What happenED (past tense) in nature in the past to create diversity is not known, it is only assumed to be “natural” selection or something not-so-out-of-the ordinary. We don’t know that it was ordinary as a fact, and the evidence of laboratory experiments suggest complexity emerged by mechanisms that were not ordinary.
If we look at field observations in the present we see loss of diversity, not expansion of it. Ergo, it is premature, likely wrong to say ordinary mechanisms were responsible for creation of functionally complex systems.

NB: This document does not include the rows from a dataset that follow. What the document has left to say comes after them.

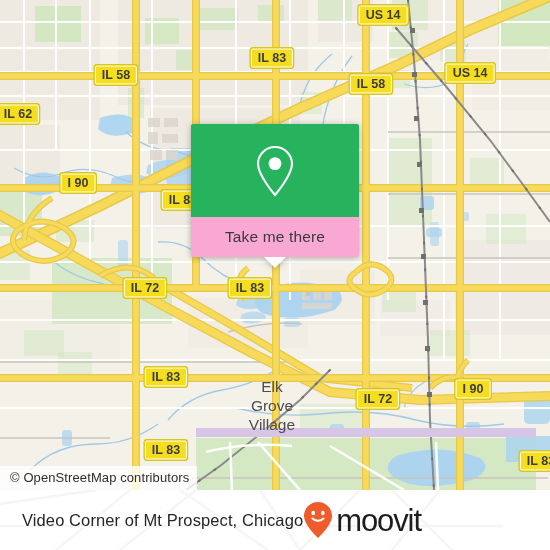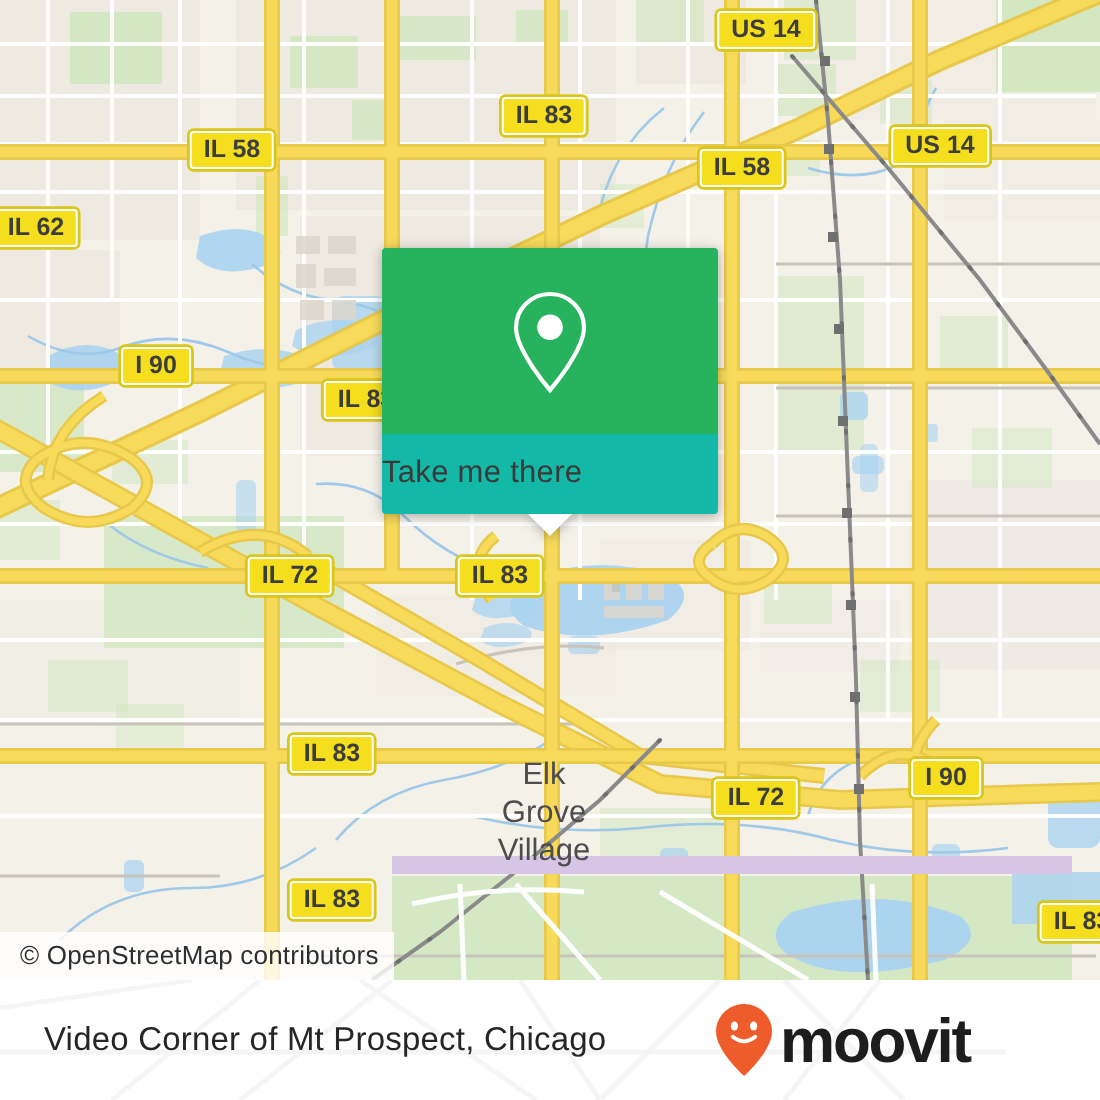--- a/index.html
+++ b/index.html
@@ -38,8 +38,8 @@
     border-radius:2px 2px 0 0;
   }
   #popup .pb{
-    height:40px;background:#14b8a6;
-    display:flex;align-items:center;justify-content:flex-start;
+    height:40px;background:#f9a8d4;
+    display:flex;align-items:center;justify-content:center;
     border-radius:0 0 2px 2px;
     position:relative;
   }

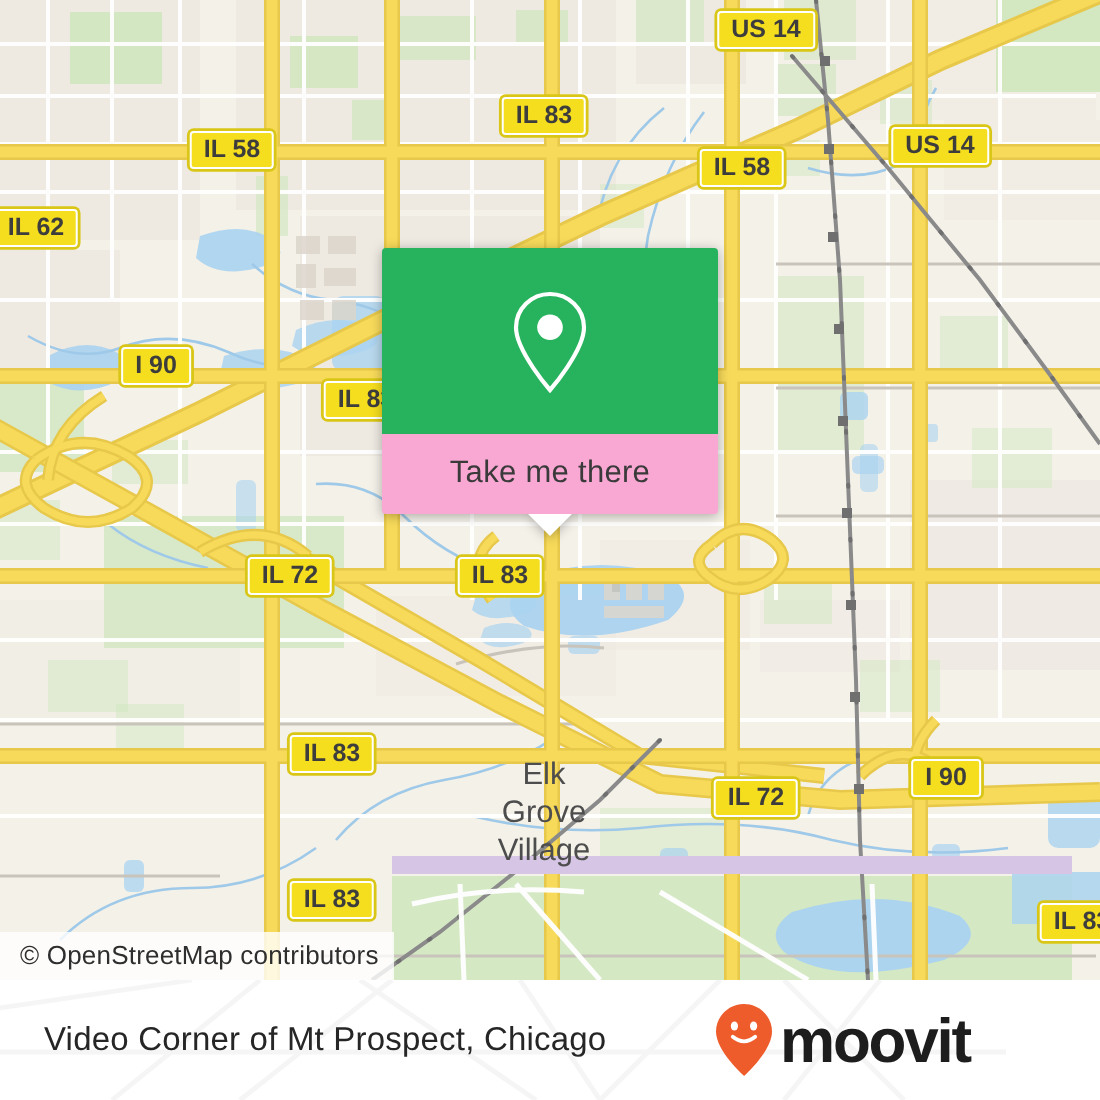--- a/index.html
+++ b/index.html
@@ -58,7 +58,7 @@
   #footer{
     position:absolute;left:0;top:490px;width:503px;height:60px;
     background:#ffffff;
-    display:flex;align-items:center;justify-content:space-between;
+    display:flex;align-items:center;justify-content:flex-start;
     padding:0 18px 0 22px;box-sizing:border-box;
     overflow:hidden;
   }

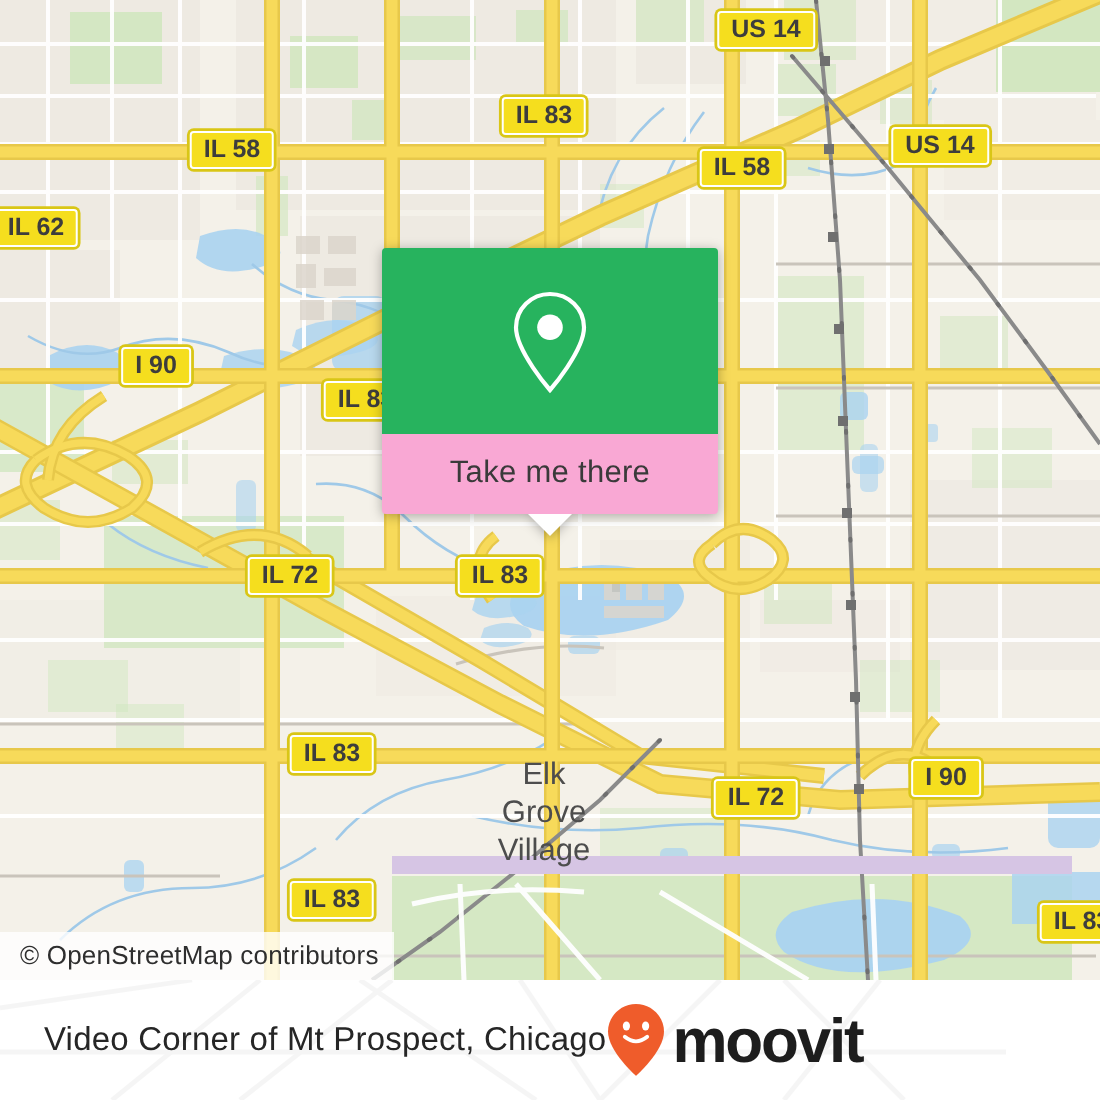--- a/index.html
+++ b/index.html
@@ -73,7 +73,7 @@
   #brand{display:flex;align-items:center;gap:3px;position:relative;z-index:2;}
   #brand .word{
     font-size:31px;color:#1d1d1d;letter-spacing:-1.1px;
-    font-weight:700;line-height:1;
+    font-weight:400;line-height:1;
   }
 </style>
 </head>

When creationists demand direct evidence of net average complexity gains by ordinary means, evolutionists only cite their imagination of how things happened in the past, not actual observations. For all we know, miracles may have caused the emergence of diversity. The fact there is diversity in the fossil record, just like there is the fact of living things, is not evidence their emergence is by ordinary mechanisms.

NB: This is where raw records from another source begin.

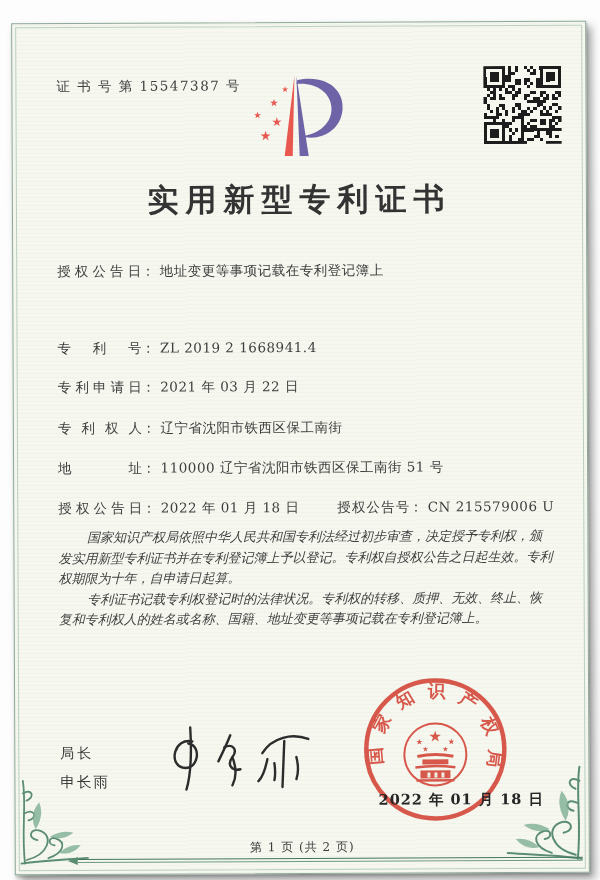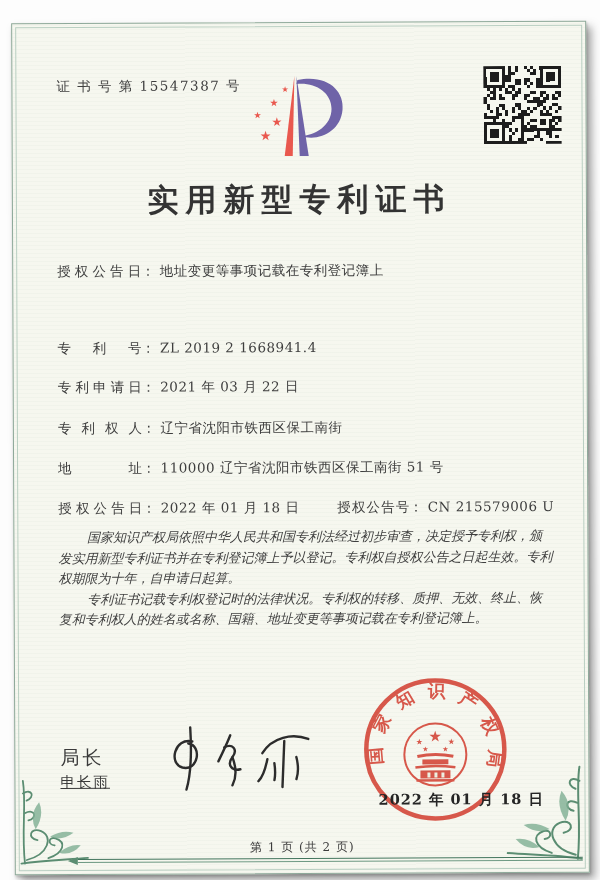--- a/index.html
+++ b/index.html
@@ -21,7 +21,7 @@
   .body-text{left:44px;top:504px;width:496px;font-size:13px;line-height:20.5px;
     font-style:italic;color:#3f3f3f;}
   .body-text p{margin:0;text-indent:2.2em;}
-  .dirtitle{left:45px;top:721px;font-size:19px;color:#3a3a3a;letter-spacing:3px;font-family:Liberation Serif, serif;}
+  .dirtitle{left:45px;top:721px;font-size:14px;color:#3a3a3a;letter-spacing:3px;font-family:Liberation Serif, serif;}
   .dirname{left:45px;top:749px;font-size:14.5px;color:#3a3a3a;letter-spacing:2px;text-decoration:underline;}
   .sig{left:147px;top:700px;}
   .seal{left:345px;top:652px;opacity:.88;mix-blend-mode:multiply;}

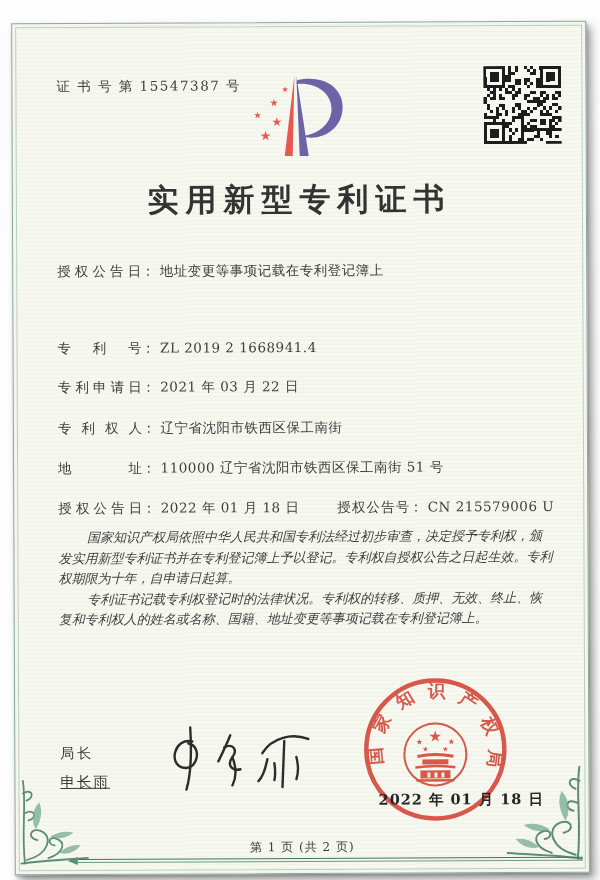--- a/index.html
+++ b/index.html
@@ -22,7 +22,7 @@
     font-style:italic;color:#3f3f3f;}
   .body-text p{margin:0;text-indent:2.2em;}
   .dirtitle{left:45px;top:721px;font-size:14px;color:#3a3a3a;letter-spacing:3px;font-family:Liberation Serif, serif;}
-  .dirname{left:45px;top:749px;font-size:14.5px;color:#3a3a3a;letter-spacing:2px;text-decoration:underline;}
+  .dirname{left:45px;top:749px;font-size:14.5px;color:#3a3a3a;letter-spacing:2px;}
   .sig{left:147px;top:700px;}
   .seal{left:345px;top:652px;opacity:.88;mix-blend-mode:multiply;}
   .sealdate{left:363px;top:768px;font-size:14.5px;font-weight:600;color:#252525;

At the very least, one could say “we don’t know”. If one asserts “it evolved” then that doesn’t exclude it miraculously evolving — that is descent with modification via extraordinary events. That’s at least more plausible since all observed ordinary events on average are loss of function and loss of species.
Observation at least agrees with the theory complexity is harder to come by than simplicity.
You mean isolation where lineages can’t compete for resources and wipe each other out like humans are doing to other species?
Isolation prevents selection from wiping out the new founders of lineages since isolation prevents competition for resources. We also know fixation of traits can happen without selection and that most evolution is neutral as a matter of principle.
stcordova,
Behe extrapolates microbial lab studies to nature as a whole. These tend to exclude two very important mechanisms of generation of ‘FCT’ novelty: HGT, and crossover in meiosis. So, selective at best. The extrapolation is not justified.
Messy nature is simply a different world from the models Behe chooses – chooses very deliberately – to concentrate on. Evolution is as much about ecology as genetics, and that virtually does not exist in lab models.
stcordova,
It’s not just competition; we are destroying habitat. You need a mechanism like human expansion to be in operation almost continuously in history, everywhere, for Wilson to be relevant.
That’s not the whole of it; isolation prevents gene flow, which is an important part of the overall process of selection in recombinant populations. Once gene flow is stemmed, divergence proceeds by a combination of mutation, independent selective sweeps and drift. But of course, non-overlapping populations certainly don’t compete. Ask Jerry Coyne about mechanisms of speciation. It is neither all-about-selection nor never-about-selection.
Like I say, molecular evolution is not the whole of evolution. I hate to sloganise, but I’ll do it anyway: “some-therefore-all; few-therefore-none” is the thrust of the vast majority of your evolutionary critiques.